Day-before setup was provided, along with very convenient, on-site exhibitor parking. Plus, setup/teardown couldn't have been easier: You were able to pull right up to your booth location. All spaces had generous backs, and if you hugged your one neighbor, you could use the other sidewall.

Held in a local park, the show's layout allowed an easy-to-follow traffic pattern. I was actually able to walk the show twice and found the caliber of work excellent, with nothing whatsoever questionable. And to top it off, the weather was perfect: in the mid-70s with no rain in sight.

An awards breakfast was served on Sunday morning at the Radisson Hotel (another reason to stay there). Speeches were short, and better-than-average prize money was awarded. However, one exhibitor won two awards, something some (including myself) felt was a disservice to other artists.

Crowds were excellent on both days, although Saturday was definitely stronger for most.
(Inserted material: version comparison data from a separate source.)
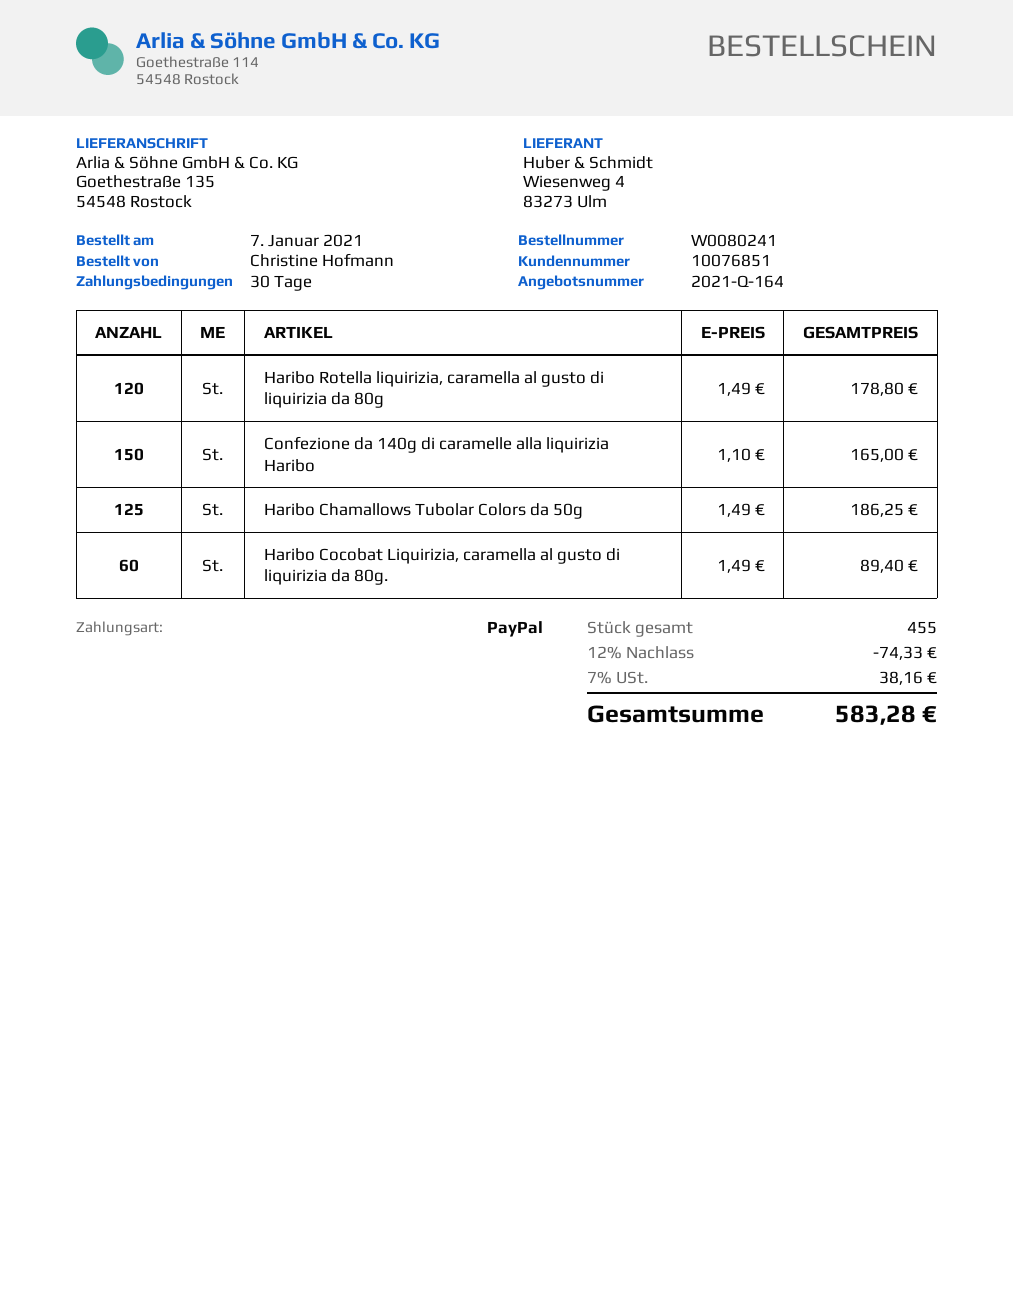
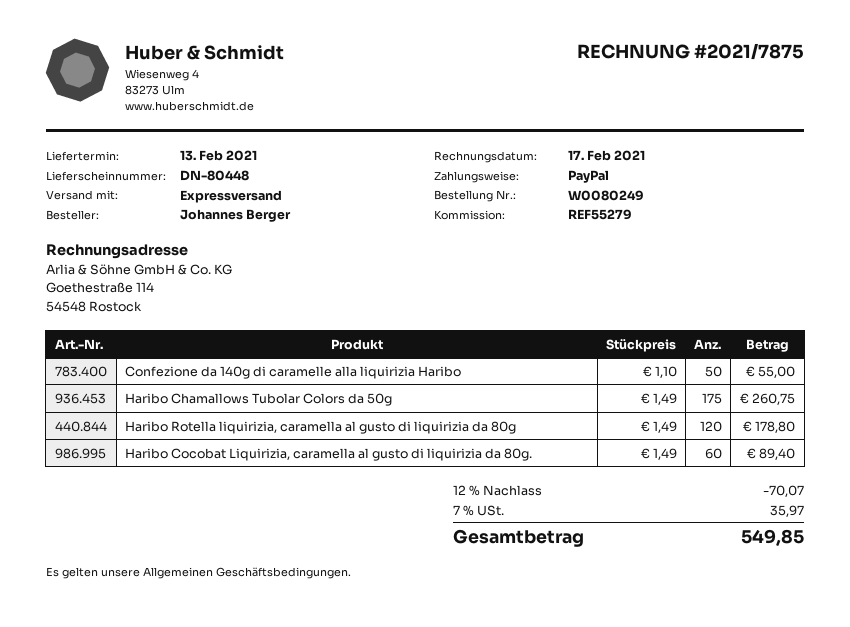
order number: W0080241 -> W0080249
ordered by: Christine Hofmann -> Johannes Berger
Confezione da 140g di caramelle alla liquirizia Haribo: 150 x 1.10 = 165.00 -> 50 x 1.10 = 55.00
Haribo Chamallows Tubolar Colors da 50g: 125 x 1.49 = 186.25 -> 175 x 1.49 = 260.75
discount: 12% = 74.33 -> 12% = 70.07
tax: 7% = 38.16 -> 7% = 35.97
total: 583.28 -> 549.85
I was able to speak to quite a few exhibitors, and the story appeared to be the same for most: They either did extremely well or very poorly with very, very little in between. A returning glass artist, who admitted he was extremely pleased with his totals, felt (and I quote), "People in the South, especially the Deep South, like to see you several times before they purchase. "¦ They don't tend to have that 'want to have it first' type attitude that you may see in other areas of the country."

I would agree. Many patrons said to me, "Oh, you are new this year? Love the work. Maybe I'll buy next year." Translation: My brother-in-law, Joe, and I did in the very poor category, barely making expenses. I understand the need to build a following, but it can be a costly endeavor.

To be fair to the committee, I can't come up with any constructive criticisms. They did everything right: beautiful setting, terrific-caliber work, great artist treatment (water delivered twice a day, both days). And they certainly brought out the crowds.

This show will probably still maintain its ranking in the 200 Best, as those who did well did very well. I would try to tie it in with something else and definitely speak to someone in your specific medium. If you do other shows in the area (St. James Court in Louisville, for instance), use a mailing list. Overall, this was a very easy, enjoyable show to do. Although I probably won't return, others definitely put this event on their must-do list. Remember, do your homework.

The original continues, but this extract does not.